What type of drains are preferred initially in empyema?
Small bore seldinger type drains.
What is bronchiectasis?
Localised, irreversible dilation of the bronchial tree.
Describe what happens to the bronchi involved in bronchiectasis?
The become dilated, inflamed and easily collapsible.
What does bronchiectasis cause?
Airflow obstruction and impaired clearance of secretions.
What is the clinical presentation of bronchiectasis?
Recurrent chest infections, recurrent antibiotic prescriptions, no response to antibiotics or short-lived response to antibiotics, persistent sputum production.
How would you diagnose bronchiectasis?
Clinical: cough productive of sputum, chest pain, recurrent LRTIs. Radiological: HRCT (high resolution CT). Bronchiectasis looks like signet ring.
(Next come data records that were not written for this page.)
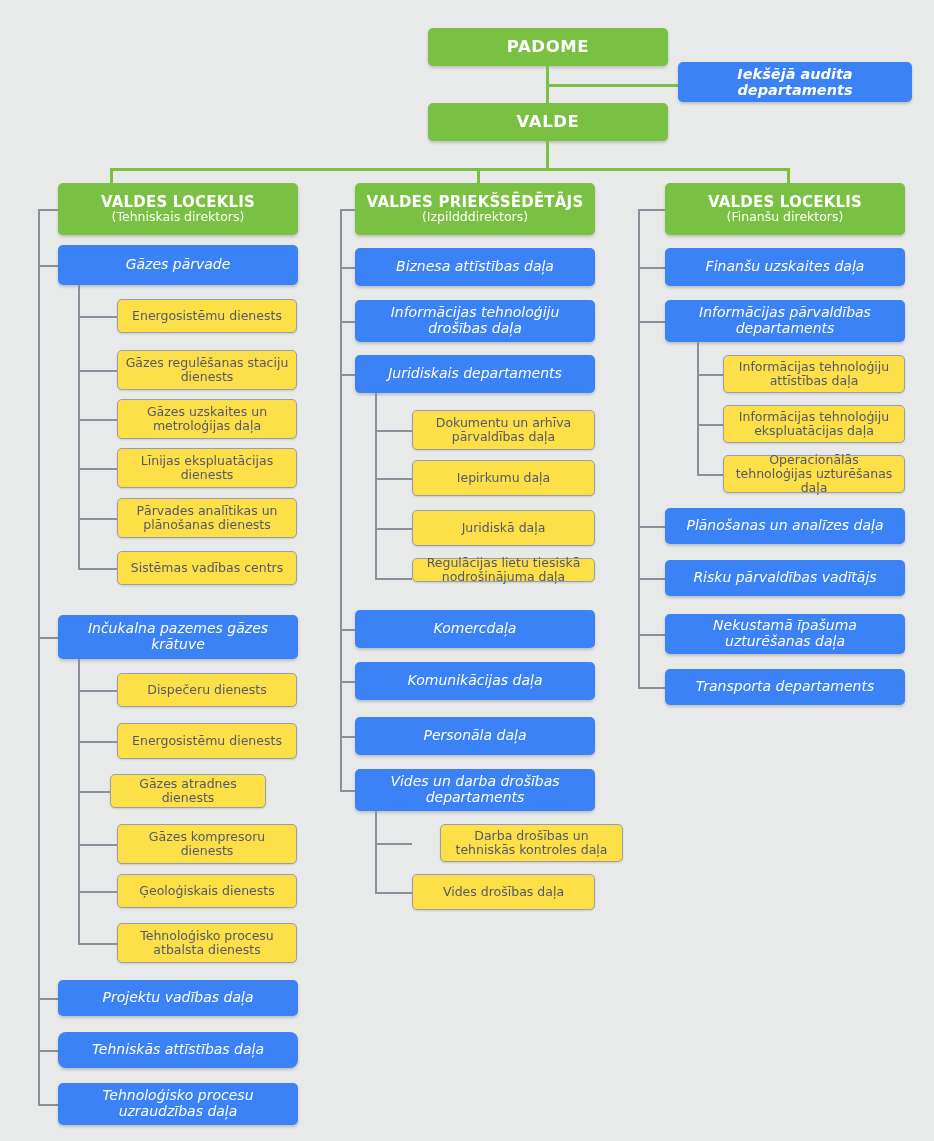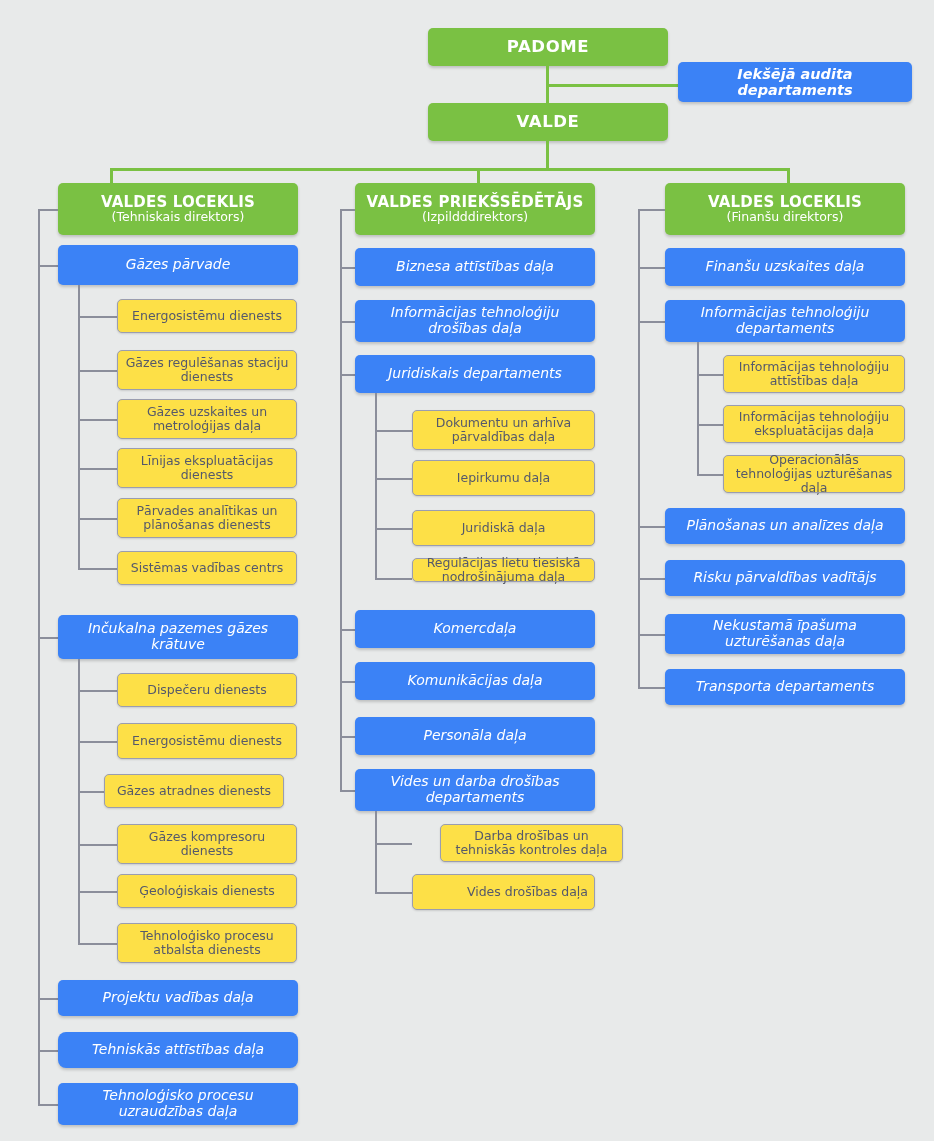--- a/index.html
+++ b/index.html
@@ -232,7 +232,7 @@
     </div>
     <div class="ln grey" style="left: 638px; top: 321px; width: 27px; height: 2px;"></div>
     <div class="box purple l2" style="left: 665px; top: 300px; width: 240px; height: 42px;">
-      <div>Informācijas tehnoloģiju departaments</div>
+      <div>Informācijas pārvaldības departaments</div>
     </div>
     <div class="ln grey" style="left: 697px; top: 342px; width: 2px; height: 132px;"></div>
     <div class="ln grey" style="left: 697px; top: 374px; width: 26px; height: 2px;"></div>

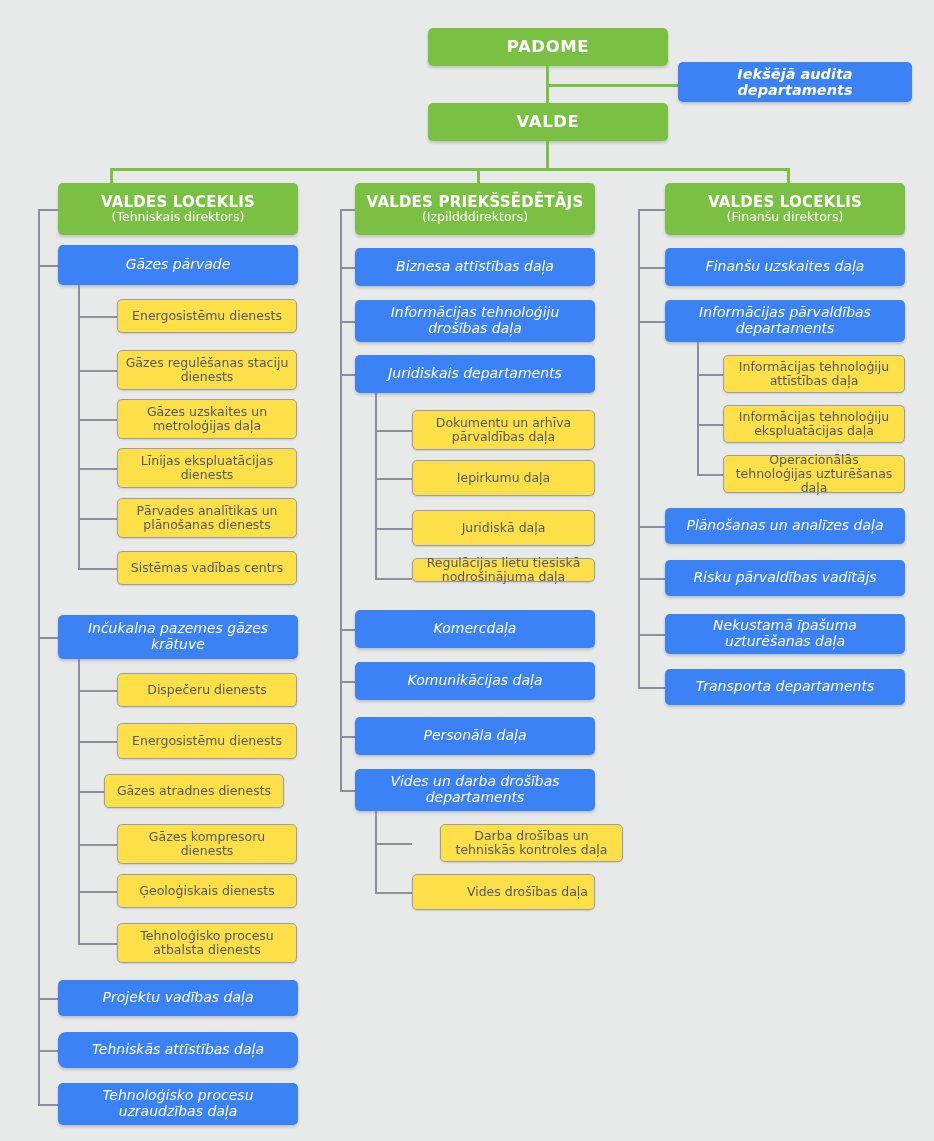--- a/index.html
+++ b/index.html
@@ -129,7 +129,7 @@
       <div>Energosistēmu dienests</div>
     </div>
     <div class="ln grey" style="left: 78px; top: 791px; width: 39px; height: 2px;"></div>
-    <div class="box white l3" style="left: 104px; top: 774px; width: 180px; height: 34px;">
+    <div class="box white l3" style="left: 110px; top: 774px; width: 156px; height: 34px;">
       <div>Gāzes atradnes dienests</div>
     </div>
     <div class="ln grey" style="left: 78px; top: 844px; width: 39px; height: 2px;"></div>

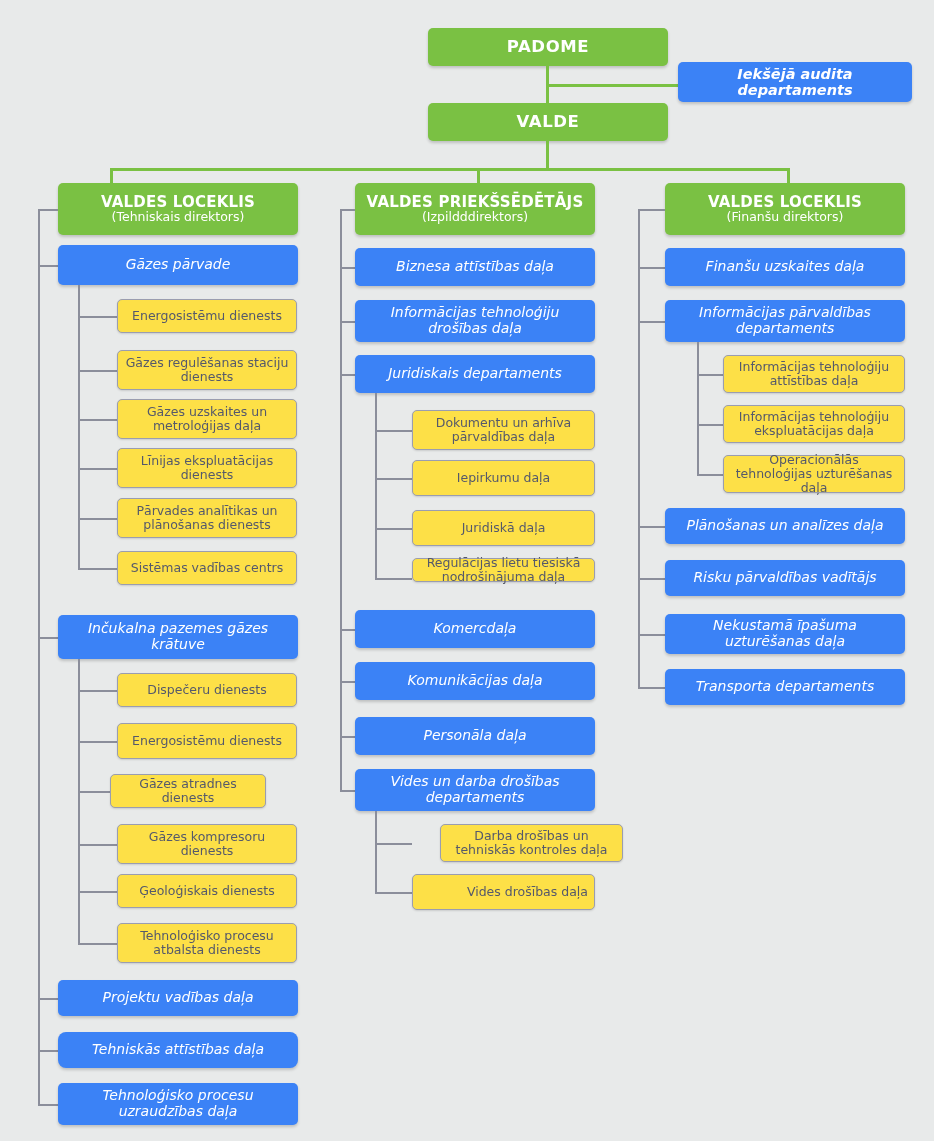--- a/index.html
+++ b/index.html
@@ -215,7 +215,7 @@
       <div>Darba drošības un tehniskās kontroles daļa</div>
     </div>
     <div class="ln grey" style="left: 375px; top: 892px; width: 37px; height: 2px;"></div>
-    <div class="box white l3" style="left: 412px; top: 874px; width: 183px; height: 36px; justify-content: flex-end;">
+    <div class="box white l3" style="left: 412px; top: 874px; width: 183px; height: 36px;">
       <div>Vides drošības daļa</div>
     </div>
     <div class="box green head" style="left: 665px; top: 183px; width: 240px; height: 52px;">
What are the causes of bronchiectasis?
Bronchial obstruction, CF, Youngs and Kartanagers syndrome, ABPA (allergic bronchopulmonary aspergillosis), immunodeficiency, rheumatoid arthritis, bronchopulmonary sequestration, Mounier-Khun syndrome, yellow nail syndrome, traction bronchiectasis associated with pulmonary fibrosis. Idiopathic.
What is the disease that has all the hallmarks of bronchiectasis but no bronchiectasis on HRCT?
Chronic bronchial sepsis.
Who does chronic bronchial sepsis affect?
Often younger patients (mainly women involved in childcare), others are older with COPD or airways disease.
What is the normal treatment for bronchiectasis or chronic bronchial sepsis?
Stop smoking, flu vaccine, pneumococcal vaccine, reactive antibiotics (send sputum sample, give antibiotics appropriate to most recent positive culture).
What is the treatment for bronchiectasis/chronic bronchial sepsis when colonised with persistent bacteria?
Prophylactic antibiotics, nebulised gentamicin and colomycin, pulsed IV antibiotics, alternating oral antibiotics.
What is the anti-inflammatory treatment of bronchiectasis/bronchial sepsis?
Low dose macrolide antibiotics have been shown to reduce exacerbation rates in bronchiectasis (particularly effective in pseudomonas colonised individuals).
What is the prognosis for people diagnosed with bronchiectasis?
Recurrent infection, abscesses and empyema, colonisation.